Das neue Kronshagener Radverkehrskonzept

Bericht aus der Fraktion: Ausschuss für Klima, Umweltschutz und Verkehrswesen 22.10.2020

Kommunalpolitik kann spannend sein und tatsächlich Spaß machen. Veränderungen und Entscheidungen haben oftmals direkte Auswirkungen auf die Bürger*innen, Institutionen und Einrichtungen einer Gemeinde. Daher ist ein Mandat demokratischer Auftrag und Verantwortung zugleich. 

Die Bürger*innen erwarten zurecht, dass wir uns für ihre Belange mit aller Kraft im Ehrenamt einsetzen.

Die in 2009 begonnene Umsetzung des erstellten Radverkehrskonzeptes wurde im Laufe der Jahre ein immer dickeres Brett. Zwar wurden diverse kleine Einzelmaßnahmen im Schneckentempo verwirklicht, aber es blieb Stückwerk und eine Linie war nicht zu erkennen.

Die Vorgabe der StVO von 1997 besagt: Radverkehr und Kraftfahrzeugverkehr teilen sich i.d.R. die Fahrbahn gleichberechtigt. Ausnahmen davon sind nur zulässig, wenn Gefahrenstellen eine gemeinsame Verkehrsführung nicht erlauben. Dann kann und muss eine Trennung erfolgen. Ist ein ordnungsgemäßer Radweg vorhanden, dann kann eine Benutzungspflicht über Schilder angeordnet werden. Nicht erst seit der Fahrradmängeltour, u.a. durchgeführt vom ADFC, dem Verkehrsausschuss und der Verwaltung war klar, dass die Radwege mangelhaft und größtenteils sogar unzulässig waren und sind.

Sicherheit und Schutz der Radfahrer*innen muss oberste Priorität sein.

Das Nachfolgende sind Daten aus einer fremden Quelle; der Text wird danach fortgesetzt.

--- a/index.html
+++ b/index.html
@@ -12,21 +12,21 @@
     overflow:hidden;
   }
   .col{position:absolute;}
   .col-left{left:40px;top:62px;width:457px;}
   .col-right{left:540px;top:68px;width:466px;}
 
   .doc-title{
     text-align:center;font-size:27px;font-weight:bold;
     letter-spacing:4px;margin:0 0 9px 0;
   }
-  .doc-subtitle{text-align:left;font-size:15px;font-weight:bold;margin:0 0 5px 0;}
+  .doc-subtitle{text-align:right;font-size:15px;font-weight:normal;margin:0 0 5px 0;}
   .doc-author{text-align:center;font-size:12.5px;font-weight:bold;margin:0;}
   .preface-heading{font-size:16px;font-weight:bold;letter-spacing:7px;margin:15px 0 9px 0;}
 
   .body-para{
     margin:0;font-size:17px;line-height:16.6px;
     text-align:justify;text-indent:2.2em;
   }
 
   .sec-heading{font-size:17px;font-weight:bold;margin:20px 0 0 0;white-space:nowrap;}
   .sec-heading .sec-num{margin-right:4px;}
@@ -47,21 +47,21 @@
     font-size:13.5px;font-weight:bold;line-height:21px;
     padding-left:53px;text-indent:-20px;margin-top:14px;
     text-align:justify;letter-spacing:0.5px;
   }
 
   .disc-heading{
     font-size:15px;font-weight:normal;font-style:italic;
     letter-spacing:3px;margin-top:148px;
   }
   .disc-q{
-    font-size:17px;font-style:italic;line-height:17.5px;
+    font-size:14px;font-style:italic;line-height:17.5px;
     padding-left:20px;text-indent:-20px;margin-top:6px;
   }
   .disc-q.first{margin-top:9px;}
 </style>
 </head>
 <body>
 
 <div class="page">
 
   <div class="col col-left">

Im Interesse der Kinder, Schüler*innen und Senior*innen müssen einheitliche und nachvollziehbare und vor allen Dingen rechtssichere Regelungen entwickelt werden.

Schnell war klar, das müssen Verkehrsprofis in die Hand nehmen.

Durch Herrn Hinz vom WVk (Wasser- und Verkehrskontor) erfolgte die nötige Gesamtaufnahme der Verkehrssituation, die Auswertung der Daten und Fakten vor Ort. Alle Schlussfolgerungen und Lösungsvorschläge flossen in das Verkehrsgutachten ein, das er am 03.09.2020 im Ausschuss vorstellte, und dessen zügige Umsetzung in der Sitzung vom 22.10. 2020 einstimmig beschlossen wurde.

Im erstellten Verkehrskonzept wurde festgestellt, dass für den Kfz- Verkehr kein Handlungsbedarf besteht. Der Fokus liegt auf der Entwicklung des Radverkehrs!

Dass wir so weit gekommen sind, liegt maßgeblich an der Hartnäckigkeit der Grünen mit ihrem Ausschussvorsitzenden Rainer Dohmen!

Konkrete erste Schritte:

  • Der Hasselkamp wird Tempo-30-Zone. Der Angebotsradweg bleibt bestehen, ist aber nur aus Kiel kommend zu befahren. Von Kronshagen aus gehört das Rad auf die Straße. Die Radwegbenutzungspflicht ist dort schon im letzten jahr aufgehoben worden.
  • Ein Schutzstreifen für Radfahrer wird am Suchsdorfer Weg Richtung Kiel eingerichtet.
  • An der Kreuzung Kopperpahler Allee/Eichkoppelweg werden Aufstellflächen für Radfahrer vor der Ampel entstehen. Die Verschwenkungen werden zurückgebaut.

Alte Fahrgewohnheiten müssen sich verändern und Infoveranstaltungen sollen eine bessere Akzeptanz schaffen.

Die wichtige Arbeit beginnt nun für die Politik, nämlich die Umsetzung der einzelnen Ziele.

Die Grünen arbeiten darauf hin, dass diese Maßnahmen bei der Verteilung der Finanzmittel auch in Zeiten der Pandemie oberste Priorität erhalten.

Ein kleiner, aber nicht unerheblicher Stein auf dem Weg zur klimaneutralen Gemeinde.

Das Angebot der „Sprottenflotte“ wird in der Gemeinde sehr gut angenommen.

Die Finanzierung nach der Pilotphase soll durch soll im Haushalt künftig festgeschrieben werden.